Activity - Within the entries below, find the portion that opens with the line containing "To install an" and closes with the line containing "To uninstall an". Retype that portion exactly and only.

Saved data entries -

*** Block opens ***

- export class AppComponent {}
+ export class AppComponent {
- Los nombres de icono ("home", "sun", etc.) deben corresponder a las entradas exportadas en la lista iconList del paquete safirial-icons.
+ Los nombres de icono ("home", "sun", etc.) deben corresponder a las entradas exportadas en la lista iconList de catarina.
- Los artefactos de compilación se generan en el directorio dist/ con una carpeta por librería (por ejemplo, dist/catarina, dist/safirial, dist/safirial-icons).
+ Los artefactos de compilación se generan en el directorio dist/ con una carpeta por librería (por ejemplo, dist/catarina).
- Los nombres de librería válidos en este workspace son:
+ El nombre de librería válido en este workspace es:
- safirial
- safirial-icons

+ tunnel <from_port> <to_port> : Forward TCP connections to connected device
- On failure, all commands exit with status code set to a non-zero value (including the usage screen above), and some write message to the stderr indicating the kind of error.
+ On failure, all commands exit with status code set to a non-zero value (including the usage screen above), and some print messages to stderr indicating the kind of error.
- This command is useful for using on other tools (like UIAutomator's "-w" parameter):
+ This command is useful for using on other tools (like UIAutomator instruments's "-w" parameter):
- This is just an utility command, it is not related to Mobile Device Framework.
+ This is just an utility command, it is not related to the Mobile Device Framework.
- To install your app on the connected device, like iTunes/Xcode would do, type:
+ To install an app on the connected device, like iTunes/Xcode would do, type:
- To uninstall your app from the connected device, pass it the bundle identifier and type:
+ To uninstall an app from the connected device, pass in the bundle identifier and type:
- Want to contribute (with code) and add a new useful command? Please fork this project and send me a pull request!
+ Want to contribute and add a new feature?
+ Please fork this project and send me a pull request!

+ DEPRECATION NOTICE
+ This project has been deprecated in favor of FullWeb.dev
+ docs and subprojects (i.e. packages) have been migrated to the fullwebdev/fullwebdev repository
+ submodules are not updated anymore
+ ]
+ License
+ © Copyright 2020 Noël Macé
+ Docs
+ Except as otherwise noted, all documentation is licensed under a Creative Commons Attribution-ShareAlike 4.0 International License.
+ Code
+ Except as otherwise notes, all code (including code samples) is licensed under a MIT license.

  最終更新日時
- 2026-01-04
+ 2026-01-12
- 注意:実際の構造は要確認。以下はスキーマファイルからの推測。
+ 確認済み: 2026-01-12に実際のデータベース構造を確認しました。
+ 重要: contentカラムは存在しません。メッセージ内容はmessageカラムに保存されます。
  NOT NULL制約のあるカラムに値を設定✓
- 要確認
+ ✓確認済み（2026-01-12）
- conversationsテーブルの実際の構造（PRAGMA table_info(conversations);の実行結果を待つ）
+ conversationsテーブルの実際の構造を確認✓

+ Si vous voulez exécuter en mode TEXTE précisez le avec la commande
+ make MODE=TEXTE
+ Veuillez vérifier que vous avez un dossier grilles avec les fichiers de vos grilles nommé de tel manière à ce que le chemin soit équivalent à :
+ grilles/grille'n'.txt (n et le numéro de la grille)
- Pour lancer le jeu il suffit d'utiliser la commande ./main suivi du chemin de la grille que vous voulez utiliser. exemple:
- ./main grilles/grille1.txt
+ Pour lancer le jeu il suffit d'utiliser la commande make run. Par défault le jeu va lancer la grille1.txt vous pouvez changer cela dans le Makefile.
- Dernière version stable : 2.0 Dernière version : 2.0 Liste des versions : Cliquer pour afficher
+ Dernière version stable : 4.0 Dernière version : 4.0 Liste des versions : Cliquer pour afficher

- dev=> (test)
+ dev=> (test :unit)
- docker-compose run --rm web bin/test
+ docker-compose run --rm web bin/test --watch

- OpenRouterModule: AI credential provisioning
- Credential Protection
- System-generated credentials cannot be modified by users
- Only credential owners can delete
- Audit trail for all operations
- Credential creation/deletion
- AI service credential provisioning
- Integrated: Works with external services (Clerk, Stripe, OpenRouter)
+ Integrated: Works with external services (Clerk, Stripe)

*** Block closes ***

Answer section -
+ To install an app on the connected device, like iTunes/Xcode would do, type:
- To uninstall your app from the connected device, pass it the bundle identifier and type:
+ To uninstall an app from the connected device, pass in the bundle identifier and type:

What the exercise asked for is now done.